Web page edit records

● ● ● ●

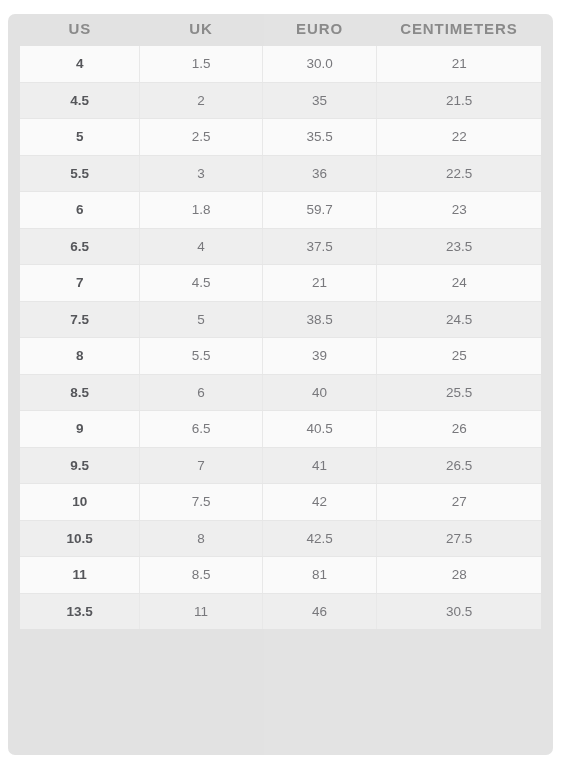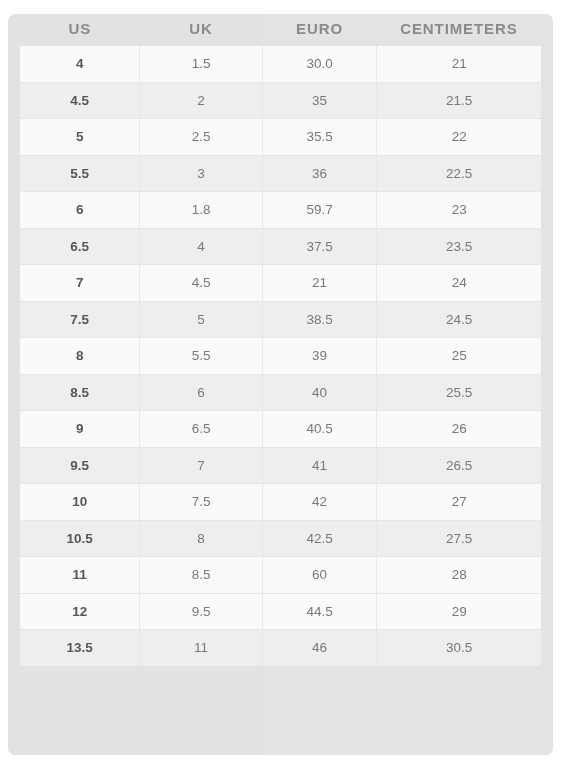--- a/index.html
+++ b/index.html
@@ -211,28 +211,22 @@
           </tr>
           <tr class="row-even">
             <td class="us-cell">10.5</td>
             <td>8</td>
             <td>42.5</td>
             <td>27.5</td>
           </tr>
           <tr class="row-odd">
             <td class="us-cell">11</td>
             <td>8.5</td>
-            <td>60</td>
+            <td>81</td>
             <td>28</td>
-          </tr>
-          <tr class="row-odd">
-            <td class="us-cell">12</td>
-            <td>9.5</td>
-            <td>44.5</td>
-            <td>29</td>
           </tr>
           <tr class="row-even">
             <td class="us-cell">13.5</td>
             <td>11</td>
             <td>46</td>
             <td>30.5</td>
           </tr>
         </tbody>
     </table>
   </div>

● ● ● ●

▸ **Your instructions**: Please transcribe exactly the line containing "<td>42.5</td>" and every line after it to the end of the data, and no other lines.

▸ **Task result**:
             <td>42.5</td>
             <td>27.5</td>
           </tr>
           <tr class="row-odd">
             <td class="us-cell">11</td>
             <td>8.5</td>
-            <td>60</td>
+            <td>81</td>
             <td>28</td>
-          </tr>
-          <tr class="row-odd">
-            <td class="us-cell">12</td>
-            <td>9.5</td>
-            <td>44.5</td>
-            <td>29</td>
           </tr>
           <tr class="row-even">
             <td class="us-cell">13.5</td>
             <td>11</td>
             <td>46</td>
             <td>30.5</td>
           </tr>
         </tbody>
     </table>
   </div>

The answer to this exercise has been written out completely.